Sin embargo, la gente inteligente sabe que al abandonar los espacios públicos, se corre el riesgo de que alguien más lo los invada. La preocupación por la ausencia de un foco, no es por el foco en sí, sino porque vándalos pueden tomar el espacio para asaltar a los vecinos. La basura acumulada no es otra cosa mas que la preocupación de que aquello se vuelva un nido de ratas. Sí, hay malos ciudadanos, así como también hay malas autoridades
Las plazas públicas son del público, no de la autoridad. ¿Deben de regularse? Por supuesto. Como cualquier espacio común de la ciudad. Sin embargo, hay que tomar en consideración dos cosas. La primera es que las autoridades deben de sujetarse estrictamente a lo que la ley les indica. Una autoridad debe, desde su creación, tener un sustento jurídico que muestre su origen en la norma y que esta norma establezca sus alcances. La segunda, es motivar sus actos, dar razones. Las autoridades no deben de ser intransigentes.
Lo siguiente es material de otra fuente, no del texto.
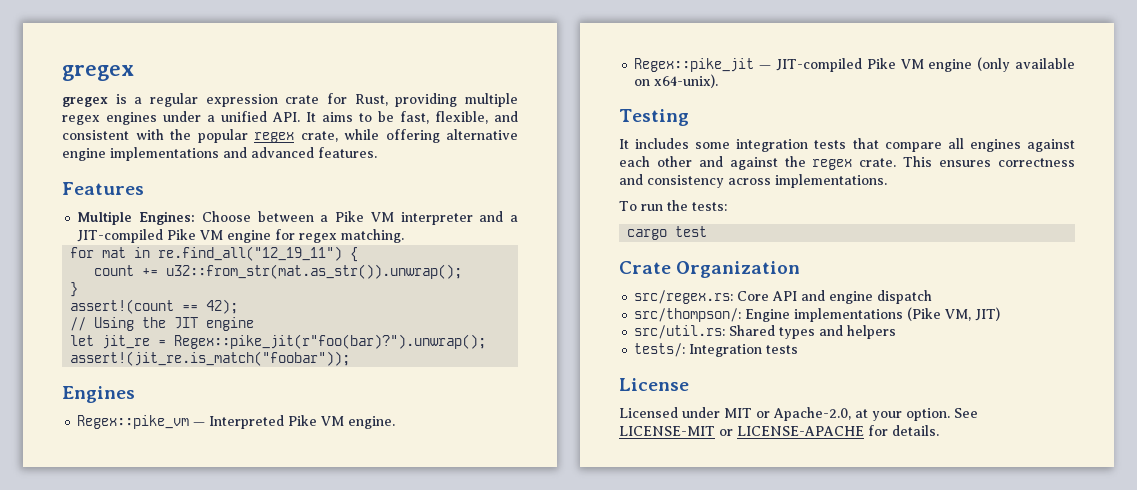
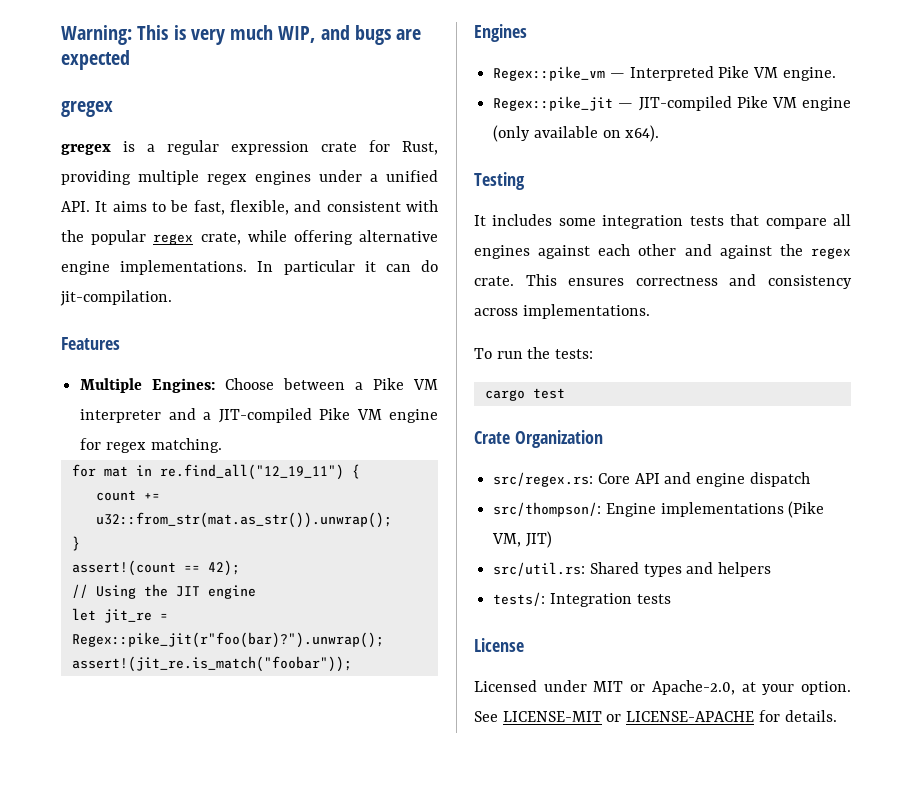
+ Warning: This is very much WIP, and bugs are expected
- gregex is a regular expression crate for Rust, providing multiple regex engines under a unified API. It aims to be fast, flexible, and consistent with the popular regex crate, while offering alternative engine implementations and advanced features.
+ gregex is a regular expression crate for Rust, providing multiple regex engines under a unified API. It aims to be fast, flexible, and consistent with the popular regex crate, while offering alternative engine implementations. In particular it can do jit-compilation.
- Regex::pike_jit — JIT-compiled Pike VM engine (only available on x64-unix).
+ Regex::pike_jit — JIT-compiled Pike VM engine (only available on x64).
Ordenan, sí; pero no como les da la gana, sino como la ley y el bien público lo indican.
Creo (y no solo yo, sino que numerosos estudios lo avalan) que la delincuencia, violencia en las calles, las adicciones, el maltrato de la ciudad en general, no se resuelven vaciando las calles y las plazas y dejarlos sin gente. Encerrarnos en nuestras casas a nadie ayuda. Al contrario. Las ciudades florecen cuando las personas ocupa los parques, los jardines de los barrios, las plazas del centro; porque únicamente así los ciudadanos aprenden a amar su ciudad, a cuidarla, a hacerse responsables de ellas. Alejar a la gente de los espacios públicos, es, por cualquier lado que se le vea, un error.
No estoy en modo alguno, en contra de la labor de regulación de actividades y conservación que recae sobre las autoridades, al contrario. Es una responsabilidad mayúscula y delicada. Por lo mismo, se debe de involucrar a quienes usan los espacios y cuidar que el afán protector de los lugares públicos no violente derechos humanos consagrados en la Constitución, ni excluya a quienes finalmente son los dueños de esos lugares, es decir, a los habitantes de San Luis.
Pero más allá de normas, hay que rescatar la vocación de los espacios públicos y fomentar que el pópulo, su legítimo dueño, habite lo que le corresponde. Enamorarse de la ciudad no funciona como en las caricaturas: a primera vista y sin conocerse. El amor maduro y comprometido demanda contacto cotidiano.
El corazón de San Luis está en las plazas y parques públicos, y para que siga latiendo, necesita que su gente fluya en las calles, tal y como como la sangre circula por las venas. Así se mantiene a las ciudades vivas.